In den folgenden fünf führt Ibn ‘Aschir in die Wissenschaft des Fiqh ein, definierte rechtliche Urteile sowie ihre Wertigkeit. In den nächsten 237 Versen handelt er die Elemente der ‘Ibada (Anbetung) ab – rituelle Reinigung und Gebet (Tahara/Salat), Wohlstandsabgabe (Zakat), Fasten (Saum) und Pilgerfahrt (Hadsch). Die letzten beiden Kapitel sind dem Sufismus (Vers 291 bis 312) und dem Nachwort (313 bis 317) gewidmet.
Iman – Islam – Ihsan
Der Grund, warum das Lehrgedicht in drei Abschnitte aufgeteilt wurde, liegt in den Wissenschaften (‘Aqida, Fiqh und Tasawwuf) begründet, die ihnen zugeordnet werden. Die Dreiteilung ist prophetischen Ursprungs und wird in dem bekannten Hadith von Dschibril (Erzengel Gabriel) erwähnt. In dieser Überlieferung vom Propheten – die auch als Umm Al-Ahadith (Matrix oder „Mutter“ aller Hadithe) bekannt wurde – erschien Dschibril den Gefährten des Propheten, möge Allah ihn segnen und ihm Frieden geben, in seiner physischen Form.

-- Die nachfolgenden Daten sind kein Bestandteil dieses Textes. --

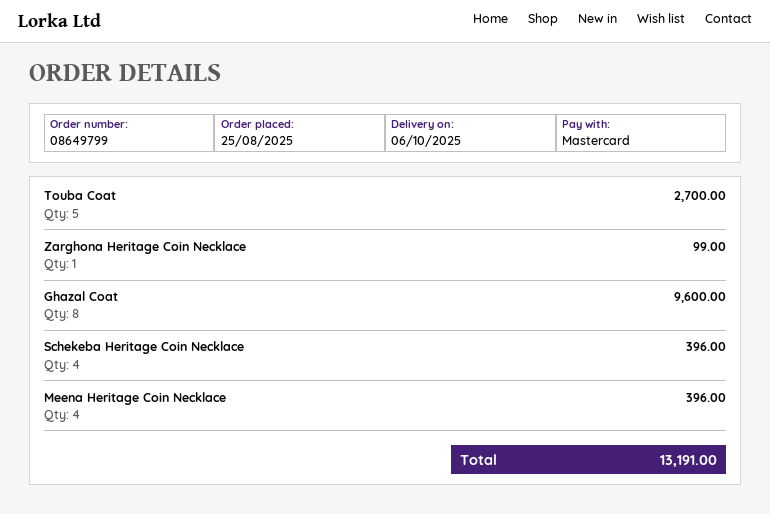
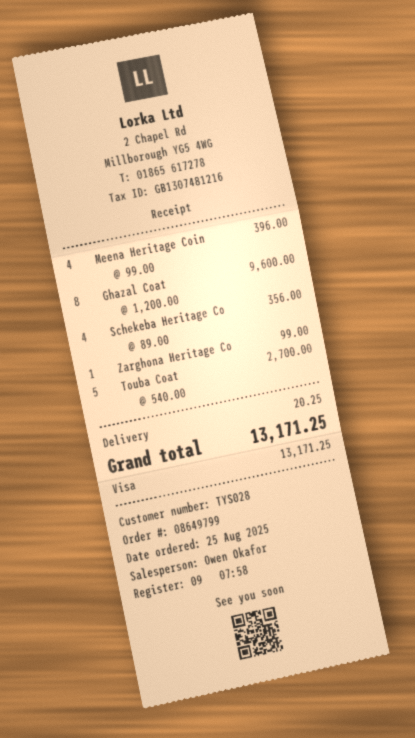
payment method: Mastercard -> Visa
Schekeba Heritage Coin Necklace: 4 for 396.00 -> 4 for 356.00
shipping: none -> 20.25
total: 13191.00 -> 13171.25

Daher leitet sich auch seine Bedeutung ab. Er fragte den Gesandten Allahs, möge Allah ihn segnen und ihm Frieden geben, was Islam, Iman und Ihsan sind. Der Gesandte Allahs antwortete ihm und informierte – nach dem Verlassen des Mannes – seine Gefährten, die ihn bis zu diesem Zeitpunkt nicht erkannten, dass dies Dschibril gewesen war, der gekommen sei, um ihnen „ihren Din zu lehren“. Aus den Worten dieses Hadithes zogen die Gelehrten des Islam den Schluss, dass er in drei Teile strukturiert ist: Islam, Iman und Ihsan.
Es ist doch merkwürdig, daß manche Gelehrte nur jeweils einen der drei Abschnitte durchnehmen. So nahm ich einmal an einem Internet-Kurs teil, wo der Dozent nur den Teil des Fiqh behandelte, da ihm die asch´aritische Glaubenslehre anscheinend nicht gefiel. Ein anderer erklärt ausführlich nur die asch´aritische Glaubenslehre ohne die anderen Abschnitte.